Probing the Mechanism of Fluorescence Quenching of QDs by Co(III)-Complexes: Size of QD and Nature of the Complex Both Dictate Energy and Electron Transfer Processes

The decrease in photoluminescence (PL) of four different sized CdSe colloidal quantum dots (donors) has been investigated in the presence of three different Cobalt­(III) complexes (acceptors). The steady-state and time-resolved PL (TRPL) spectroscopy have been used to investigate the mechanism of quenching. The complex concentration driven change in lifetimes of QDs and stronger PL quenching than predicted solely by TRPL data indicate that the quenching is neither purely static nor purely dynamic in nature. Further, the absence of any ground state complex absorption feature suggests that the static quenching contribution is due to the close proximity of the QDs fluorophores and deactivating sites of complexes.

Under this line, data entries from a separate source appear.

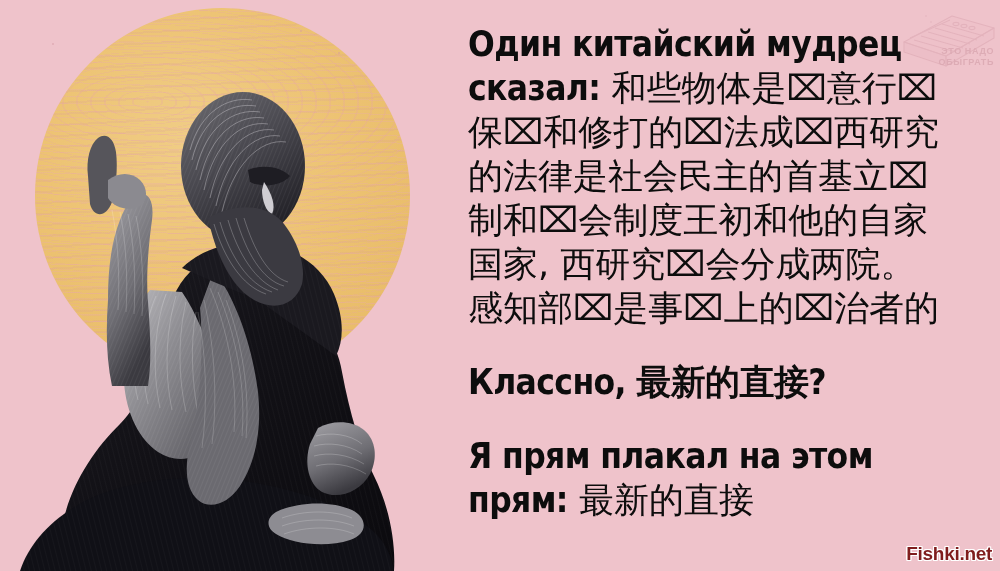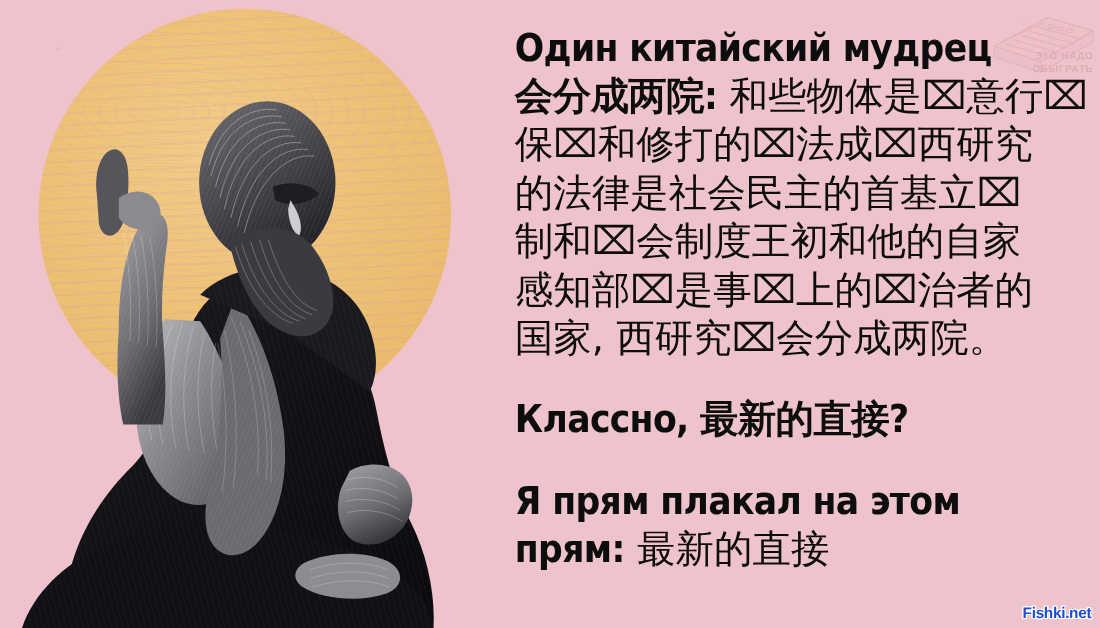"会分成两院:" span.bold { text: 会分成两院 -> сказал }
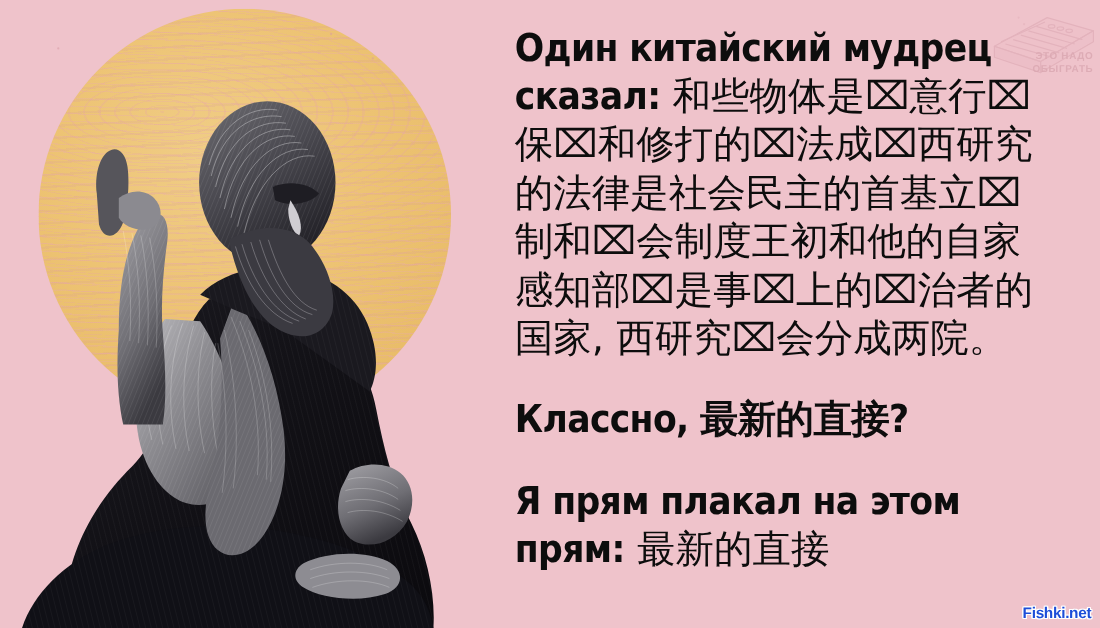"感知部⌧是事⌧上的⌧治者的" div.line { order: before "国家, 西研究⌧会分成两院。" -> after "国家, 西研究⌧会分成两院。" }
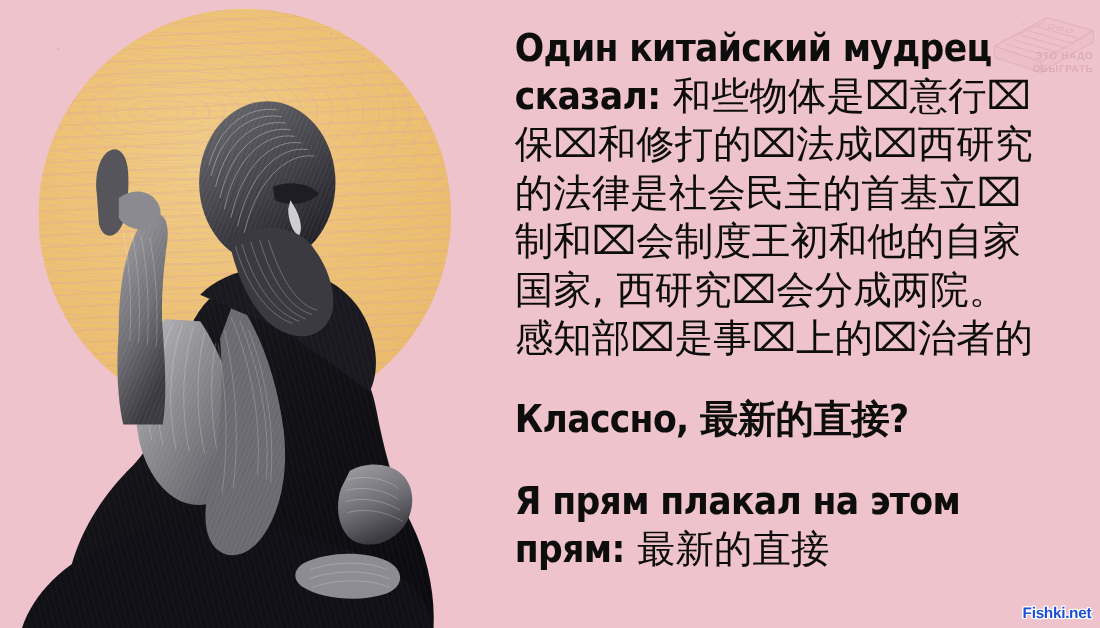"Fishki.net" .wm-fishki { color: #1d4ed8 -> #7f1d1d; font-size: 14px -> 19px }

The dynamic quenching processes like diffusion mediated collisional quenching, Dexter energy transfer, and hole transfer have been methodically ruled out, leaving Förster resonant energy transfer (FRET) and the electron transfer (eT) between the QDs and complexes as the possible mechanisms. The Marcus model of eT has been successfully used to demonstrate the otherwise looking random trends of experimental eT rates. The apparent static contributions have been separated from the total quenching by normalization of steady state PL with TRPL data. Finally, FRET and eT mediated dynamic quenching in conjunction with the donor–acceptor proximity driven static quenching was used to explain steady state PL quenching trends.